* EXERCISE BRIEF:
The response must consist of the lines below from the one with "- Inner Joins Gone Wrong?" through the one with "vs primary keys?", exactly as they appear and with both ends kept.

Change listing data
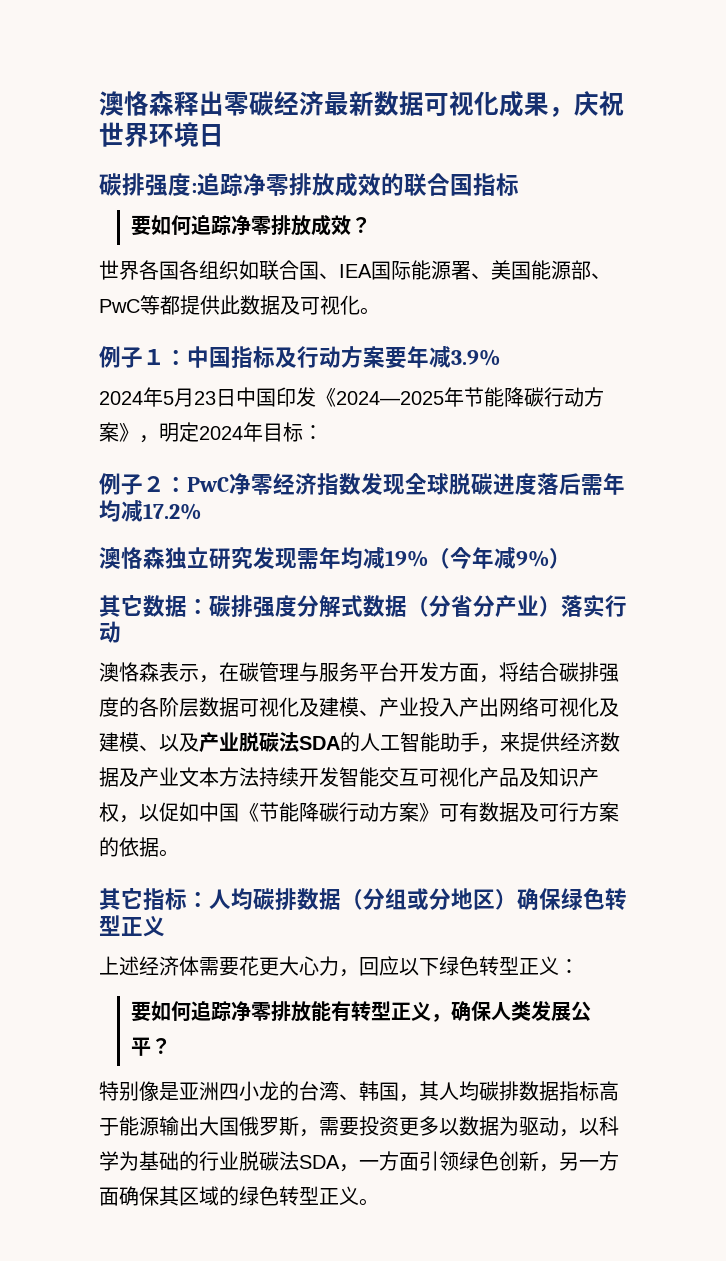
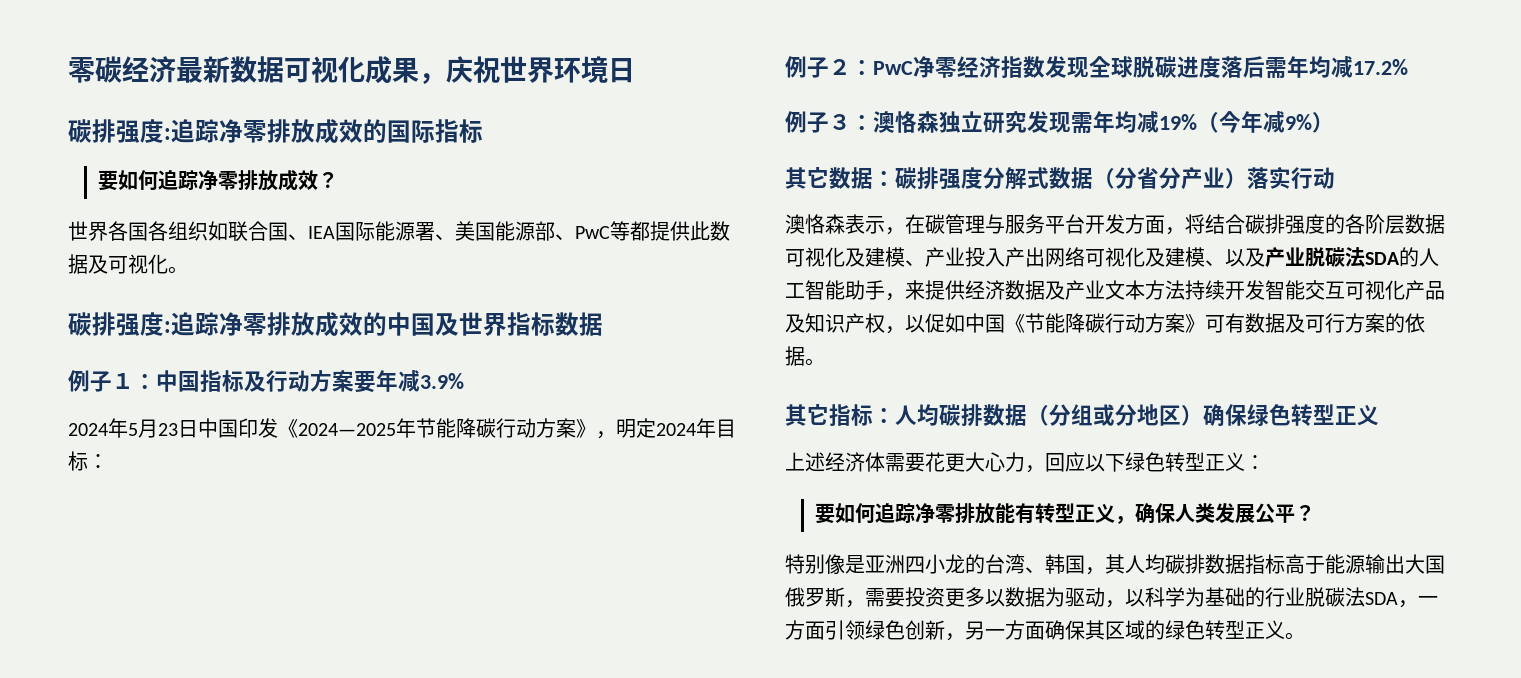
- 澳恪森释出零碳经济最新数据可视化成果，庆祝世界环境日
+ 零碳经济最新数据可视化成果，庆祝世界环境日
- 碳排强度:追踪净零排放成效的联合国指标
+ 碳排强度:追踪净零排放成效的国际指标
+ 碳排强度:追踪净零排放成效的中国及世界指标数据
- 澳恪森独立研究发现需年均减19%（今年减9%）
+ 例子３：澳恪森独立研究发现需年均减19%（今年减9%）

...

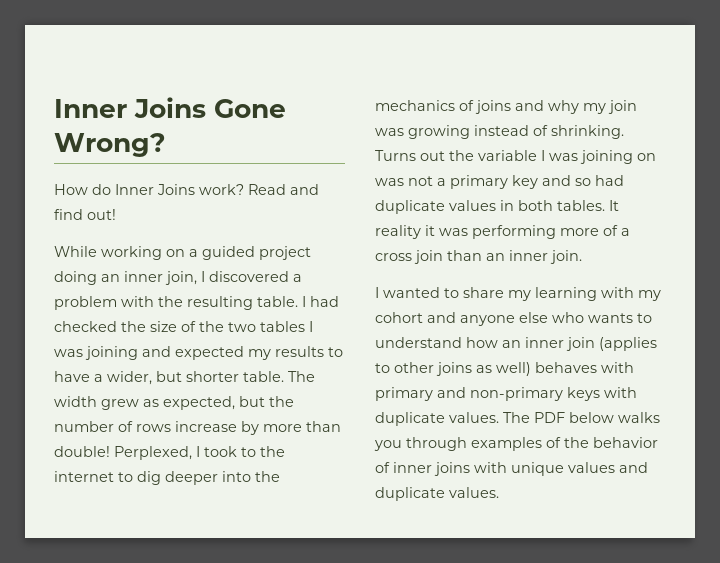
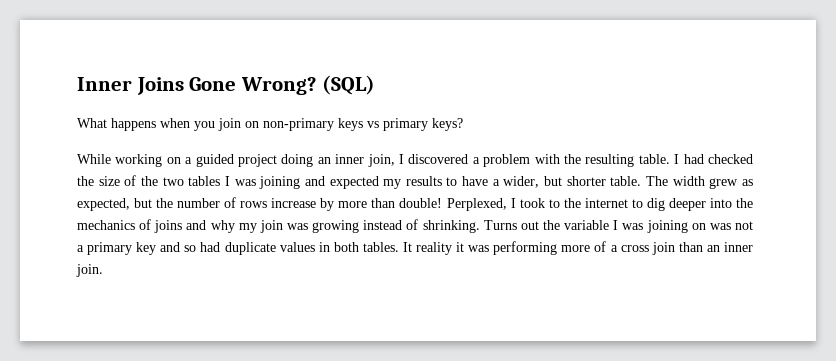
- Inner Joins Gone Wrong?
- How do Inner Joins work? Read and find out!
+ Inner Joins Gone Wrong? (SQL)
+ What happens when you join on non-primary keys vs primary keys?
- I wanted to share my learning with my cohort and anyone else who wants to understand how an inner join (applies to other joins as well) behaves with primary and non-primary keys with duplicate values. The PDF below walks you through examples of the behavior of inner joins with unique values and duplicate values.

...

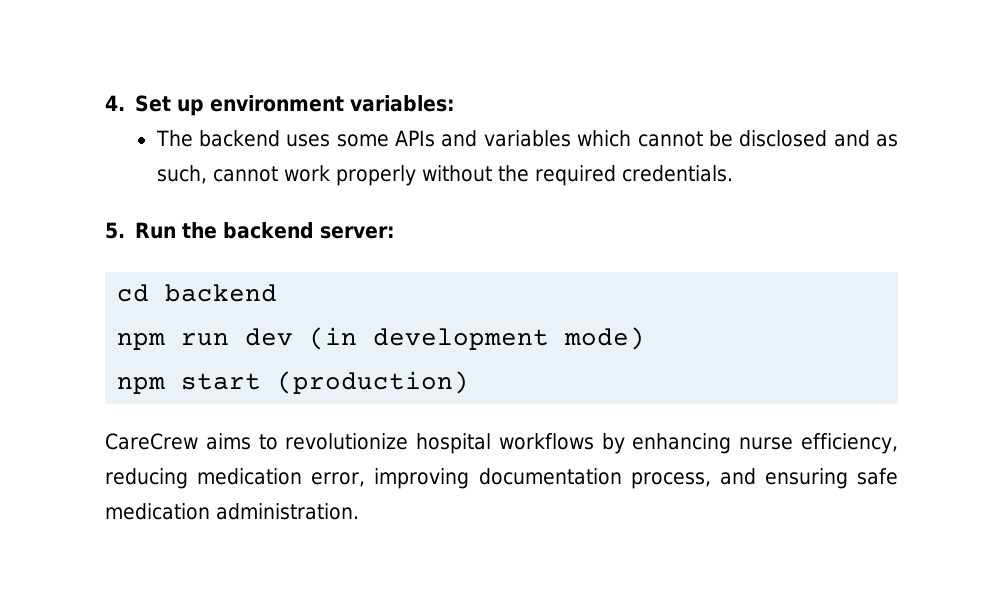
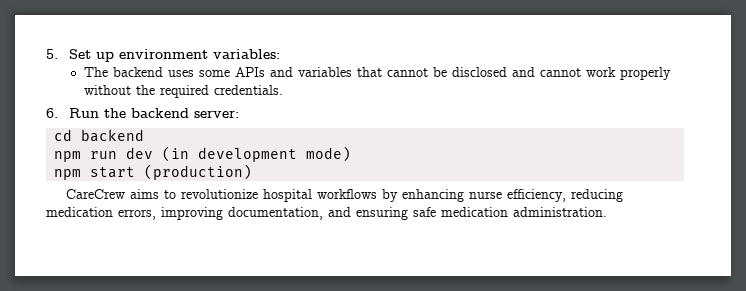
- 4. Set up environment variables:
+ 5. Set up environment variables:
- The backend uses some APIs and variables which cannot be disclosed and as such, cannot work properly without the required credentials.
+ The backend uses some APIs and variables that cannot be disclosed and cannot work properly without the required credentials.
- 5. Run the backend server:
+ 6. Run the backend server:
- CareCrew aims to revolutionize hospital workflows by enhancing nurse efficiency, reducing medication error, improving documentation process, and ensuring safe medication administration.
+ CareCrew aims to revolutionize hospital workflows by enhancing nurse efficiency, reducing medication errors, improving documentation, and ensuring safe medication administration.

* OUTPUT FOR THIS EXERCISE:
- Inner Joins Gone Wrong?
- How do Inner Joins work? Read and find out!
+ Inner Joins Gone Wrong? (SQL)
+ What happens when you join on non-primary keys vs primary keys?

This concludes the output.